Part 8 (2/2)
”What is it to be a Catholic?” inquired Benny, gazing at his tutor's face with wonder.
”To be a Catholic, is to be in a safe prison; to have been a Catholic, is to be alone on a sea big and black with billows, Benny.”
”I think I'd like the prison best,” said Benny, who was very much afraid of the water.
”Ah, but if you couldn't get back to it, my boy.”
”Well, I think I'd try to get to land somewhere,” Benny answered, stoutly.
Mr. Langenau laughed, but rather gloomily, and we went on for a few moments in silence. The road was bordered with trees, and there was a beautiful shade. The horse was very glad to be permitted to go slow, not being of an ambitious nature.
All this time I had been leaning back, holding my parasol very close over my face. Mr. Langenau happened to be on the side by me: once when the carriage had leaned suddenly, he had put his hand upon it, and had touched, without intending it, my arm.
”I beg your pardon,” he had said, and that was all he had said to me; and I had felt very grateful that Benny had been so inclined to talk. I trusted that n.o.body would speak to me, for my voice would never be steady and even again, I was sure, when he was by to listen to it.
Now, however, he spoke to me: commonplace words, the same almost that every one in the house had addressed to me that morning, but how differently they sounded.
”I am sorry that you are not well to-day, Miss d'Estree.”

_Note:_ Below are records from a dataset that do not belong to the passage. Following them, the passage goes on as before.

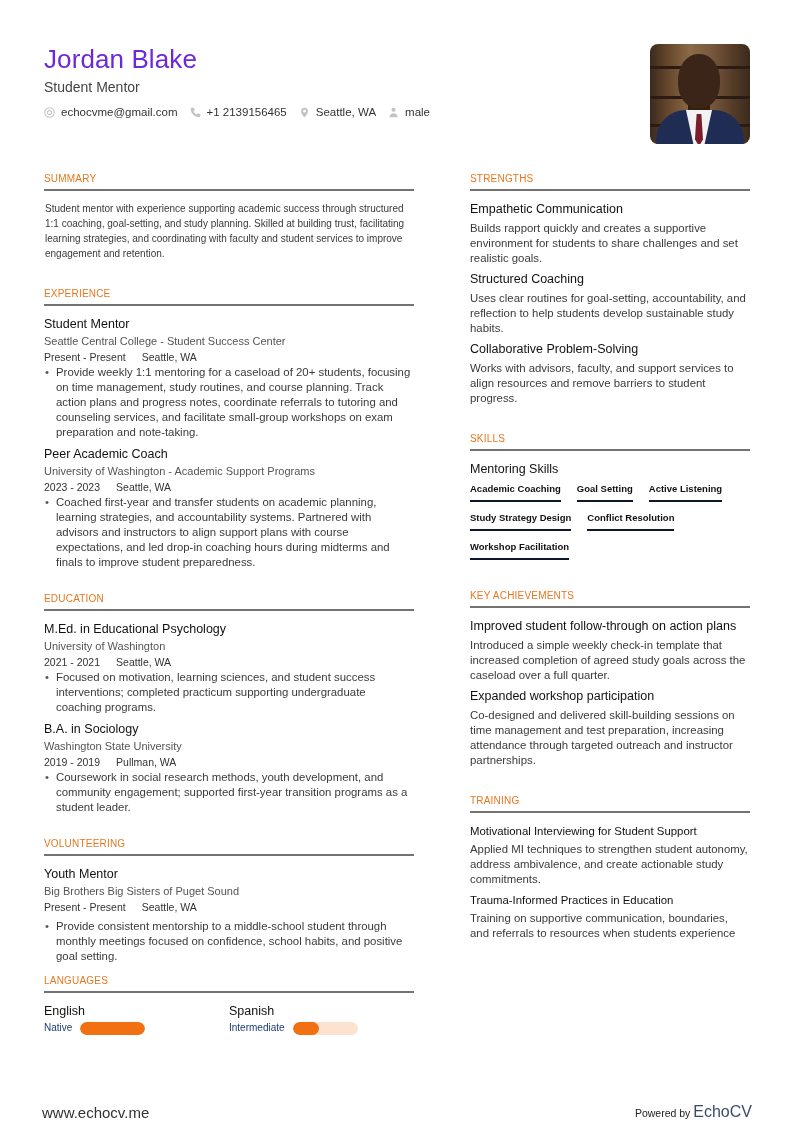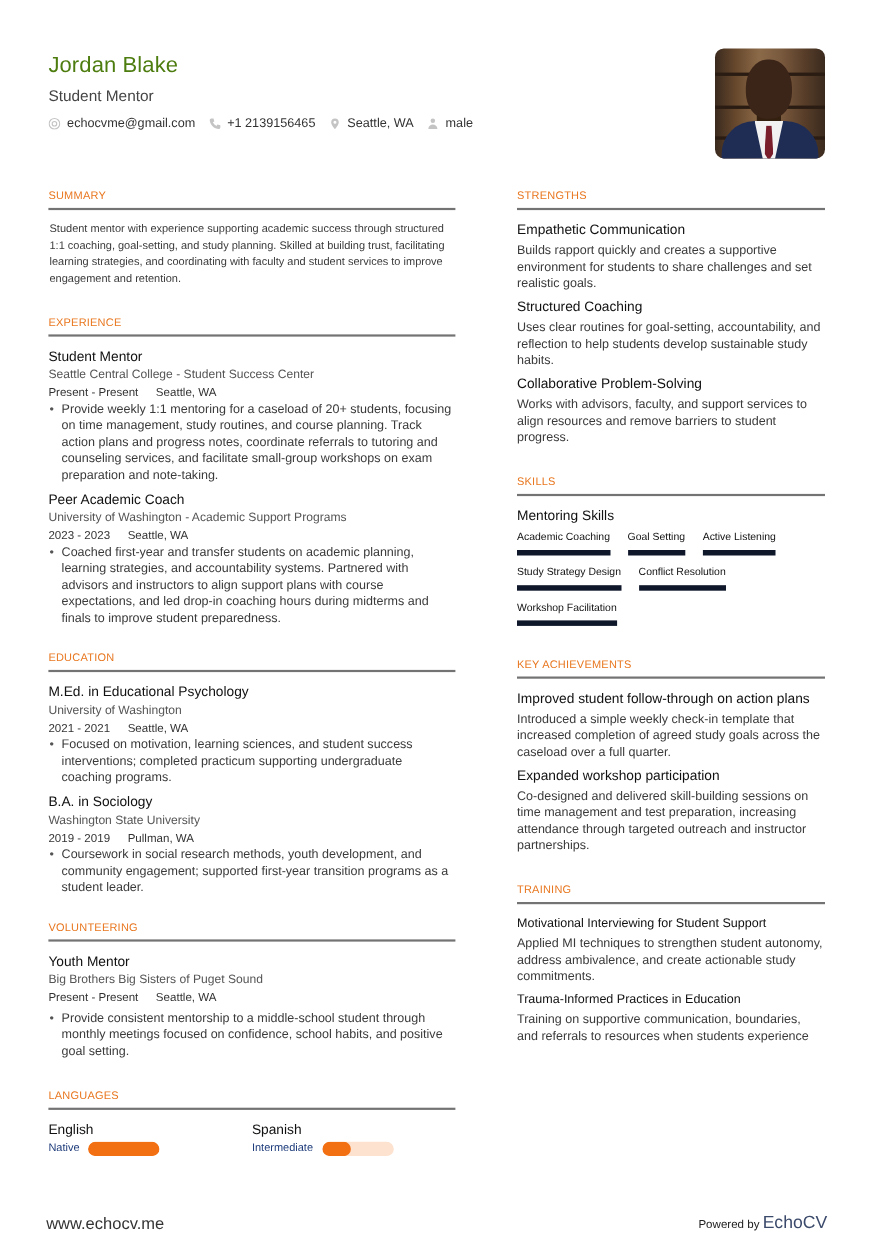"Jordan Blake" .name { color: #4d7c0f -> #6d28d9; font-size: 20px -> 26px }
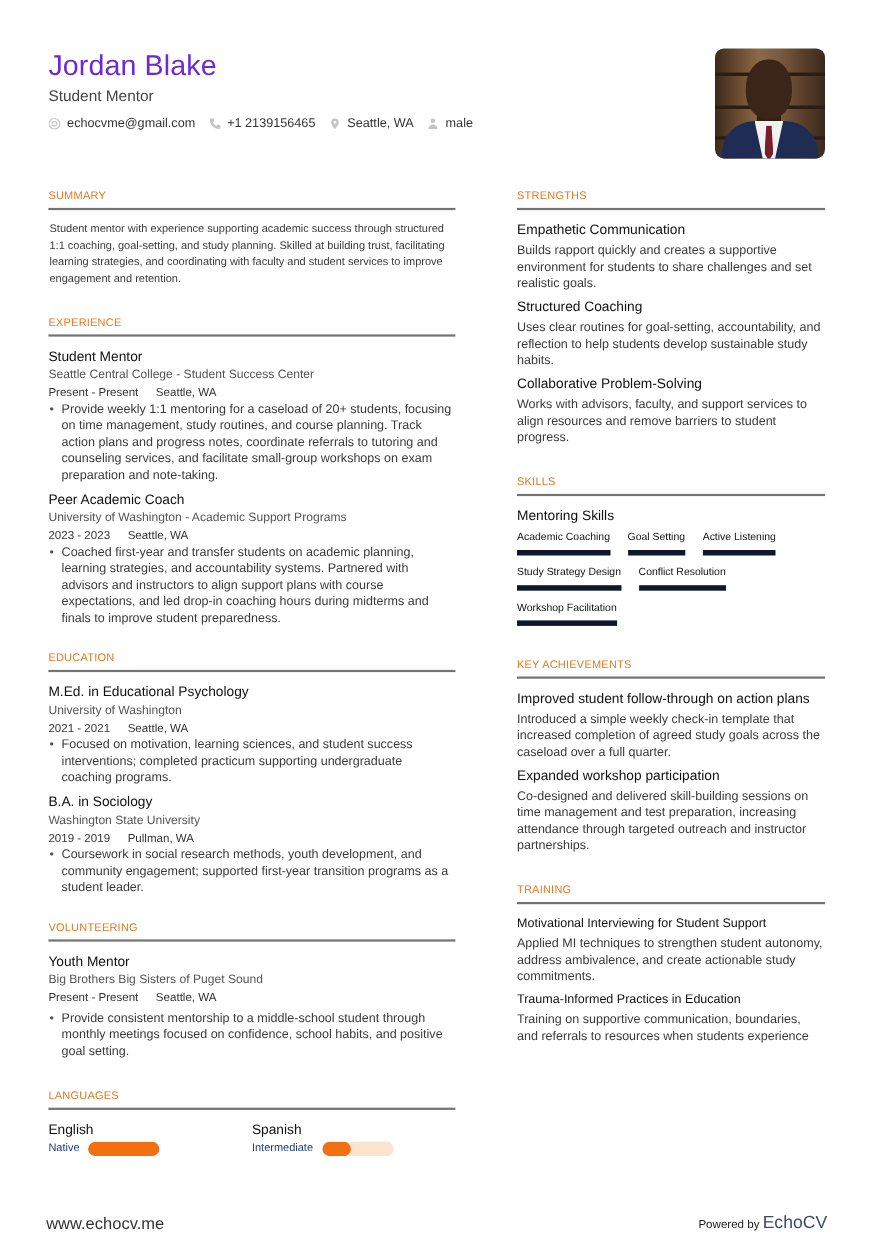"Academic Coaching" .chip { border-bottom: 5px solid #0f172a -> 2px solid #0f172a; font-weight: normal -> bold }
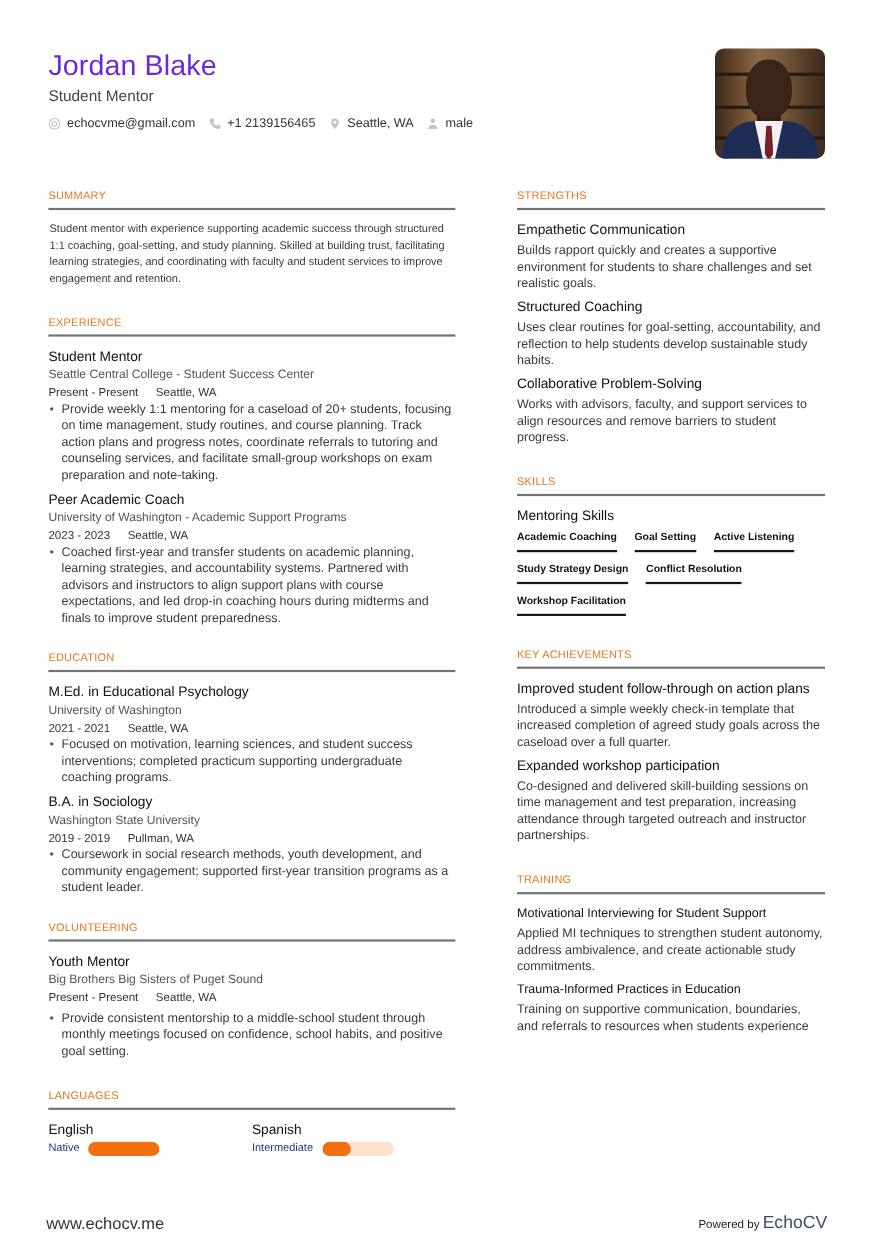"VOLUNTEERING" div.section { margin-bottom: 26px -> 10px }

Mrs. Hollenbeck at this moment began to find some fault with Benny's gloves, and leaning down, talked very obligingly and earnestly with him, while she fastened the gloves upon his hands.
Mr. Langenau took the occasion, as it was intended he should take it, and said rather low, ”You will not refuse to see me a few moments this evening, that I may explain something to you?”
I think he was disappointed that I did not answer him, only turned away my head. But I don't know in truth what other answer he had any right to ask. He did not attempt to speak again, but as we turned into the village, said, ”Good-morning, I must leave you. Good-bye, Benny, since I have neither clothes nor conscience fit for church.”
Sophie laughed, and said, at least she hoped he would be home for dinner. He did not promise, but raising his hat struck off into a little path by the roadside, that led up into the woods.
”What a pity,” said Mrs. Hollenbeck musingly, ”that a man of such fine intellect should have such vague religious faith.”
Mr. Langenau was at home for dinner, but he did not see me at that meal, for my head ached so, and I felt so weary that when I came up-stairs after church, it seemed impossible to go down again. I should have been very glad to make the same excuse serve for the remainder of the day, but really the rest and a cup of tea had so restored me, that no excuse remained at six o'clock.
All families have their little Sunday habits, I have found; the Sunday rule in this house was, to have tea at half-past six, and to walk by the river till after the sun had set; then to come home and have sacred music in the parlor. After tea, accordingly, we took our shawls on our arms (it still being very warm) and walked down toward the river.
I kept beside Mrs. Hollenbeck and Benny, where only I felt safe.
The criticism I had heard had given me such a shock, I did not feel that I ever could be careful enough of what I said and did. And I vaguely felt my mother's honor would be vindicated, if I showed myself always a modest and prudent woman.
”It was so well that I heard them,” I kept saying to myself, but I felt so much older and so much graver. My silence and constraint were no doubt differently interpreted. Richard did not come up to me, except to tell me I had better put my shawl on, as I sat on the steps of the boat-house, with Benny beside me. The others had walked further on and were sitting, some of them on the rocks, and some on the boat that had been drawn up, watching the sun go down.
”Tell me a story,” said Benny, resting his arms on my lap, ”a story about when you were a little girl.”
”Oh, Benny, that wouldn't make a pretty story.”
”Oh, yes, it would: all about your mamma and the house you used to live in, and the children you used to go to see.”
”Dear Benny! I never lived in but one old, dismal house. I never went to play with any children. I could not make a story out of that.”
”But your mamma. O yes, I'm sure you could if you tried very hard.”